On diamond jubilee, Indian naval aviation's spirit shows

Since 1910, when a barnstorming aviator first took off from a warship deck, naval fighter pilots have considered themselves a special breed. But few yearned to fly as much as Leading Aircraft Ordnance Mechanic (LAOM) Ajit Singh Gill, an enlisted Indian Navy sailor who eventually fulfilled his ambition by stealing a Seahawk fighter from the Meenambakkam base in 1964.

Only officers can fly fighters, but Gill was never selected, not even for an Emergency Commission after the 1962 war. So he learned to fly a tiny single-engine aircraft in the Delhi Flying Club and built aeromodels in his leisure time. On base, he volunteered for duty helping naval pilots strap into their Seahawk fighters, during which he asked casual questions about how to fly them.

One Sunday, alone on guard duty, Gill clambered into a Seahawk, fired the starting cartridge and - using all the information he had gathered - roared off the runway into the sky. 
At about the same time that the off-duty fighter pilots and the Meenambakkam control tower realised that an aircraft had been stolen, Gill realised he had no idea how to land the high-speed fighter. Wisely choosing to land on water where he wouldn't catch fire, Gill touched down just off Tiruvanmiyur beach. Since he did not know how to close the canopy, the unconscious Gill floated to the surface where his opened hair was spotted by the frantic fishermen who had just seen a fighter jet land amidst their boats.
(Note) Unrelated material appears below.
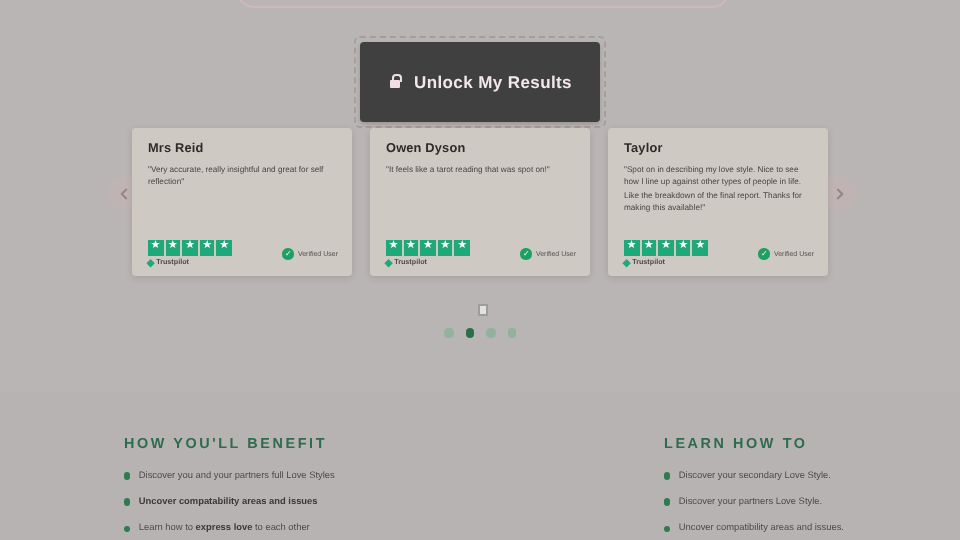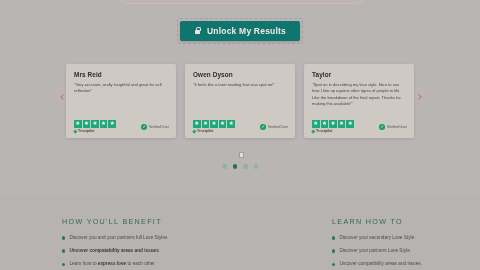"Unlock My Results" .cta-btn { background: #0f766e -> #404040; padding: 5px 14px -> 15px 14px }
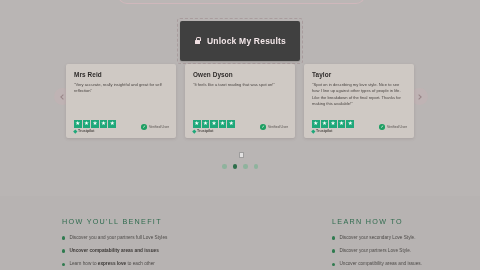"HOW YOU'LL BENEFIT" .col-title { font-weight: normal -> bold }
Gill was court-martial led, to the regret of many naval fliers. Says Admiral Vinod Pasricha, himself a veteran carrier pilot, "I think Ajit would have made an excellent fighter pilot. He had all the right ingredients - courage, determination, capability, enthusiasm and perhaps the little madness associated with all of us."

Admiral Pasricha and other senior members of the navy's fighter pilot fraternity were at the inauguration of the first MiG-29K squadron, which was timed for the Diamond Jubilee of Indian naval aviation. Present in Goa on Saturday were three naval aviators who went on to become naval chiefs: Admiral Tahiliani, Arun Prakash and Sureesh Mehta.
It is the tradition of aircraft carrier operations that gives the Indian Navy a distinct edge on Sunday over its Chinese counterpart, the People's Liberation Army (Navy), or PLA(N). In contrast to India's long tradition of carrier deck operations, the PLA(N) has only now commissioned its first aircraft carrier, the Liaoning.
"It's going to be a long, hard learning experience for the PLA(N) because aircraft carrier operations are amongst the most complex military operations that one can think of. There are thousands of things that must work in unison whilst launching aircraft from a ship and nobody is going to tell the Chinese how to do those," explains Admiral Sureesh Mehta.
The navy understands well the importance of maintaining this lead. Present on Sunday at Goa was the navy chief, and the heads of all three naval commands: the Mumbai-based western naval command; the Vishakhapatnam-based eastern naval command; and the Kochi-based southern naval command.
Adding colour to the occasion were 25 wives of the officers of the Mig-29K squadron, all dressed near identically in flaming red. "For us, this is like getting married," explained one.
The spirit of naval aviation seems alive and well, 60 years on.